Issue 1|2: “The Shape of Me” by Luanne Castle

~

The Shape of Me

Have I been removed from something bigger?
Something gargantuan with jiggerfish capabilities.
Some thing that attracts, precise and cold.
Looking around, I notice cars and trashcans,
and up, clouds suspended in a blue crisp enough to lick.
Can these be my home ship, my grape bunch?
Perhaps they have been sent packing, too, and we all
sit here without motor or navigation, stunned.
I’ll wait with the emptied soup cans and stubs.
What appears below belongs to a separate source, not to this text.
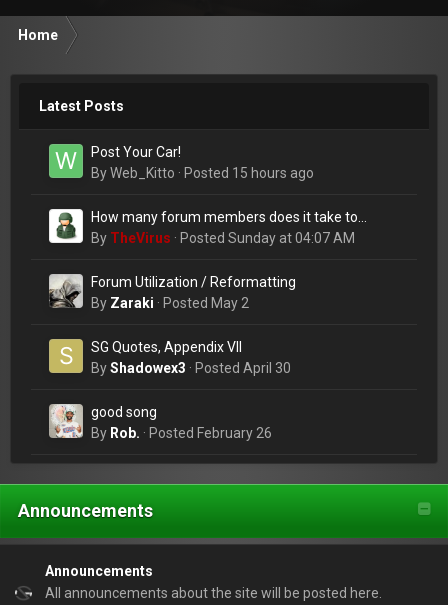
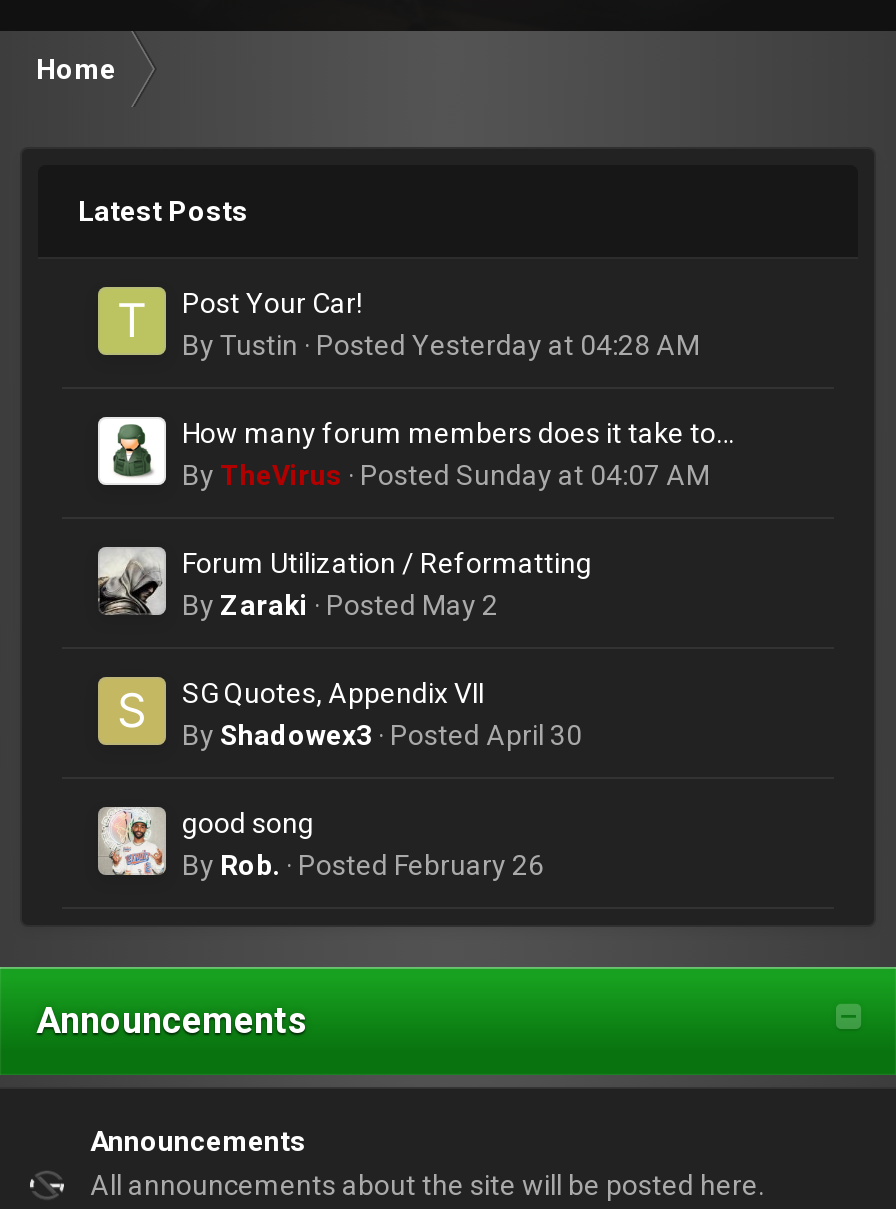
- [image]
- By Web_Kitto · Posted 15 hours ago
+ [image]
+ By Tustin · Posted Yesterday at 04:28 AM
Or.
Put me back where I fit just to prove there is such.
It is possible that I have been discarded from small.
So small that all my ghosts and angels become each
other and then me with a hinted outline of wings.
No, leave me here where I am unknown but solid.

~

Luanne Castle


Luanne Castle‘s Kin Types (Finishing Line), a chapbook of poetry and flash nonfiction, was a finalist for the 2018 Eric Hoffer Award. Her first poetry collection, Doll God (Aldrich), was winner of the 2015 New Mexico-Arizona Book Award. A Pushcart and Best of the Net nominee, she studied at University of California, Riverside (PhD); Western Michigan University (MFA); and Stanford University. Her writing has appeared in Copper Nickel, TAB, Glass, Verse Daily, American Journal of Poetry, Broad Street, and other journals.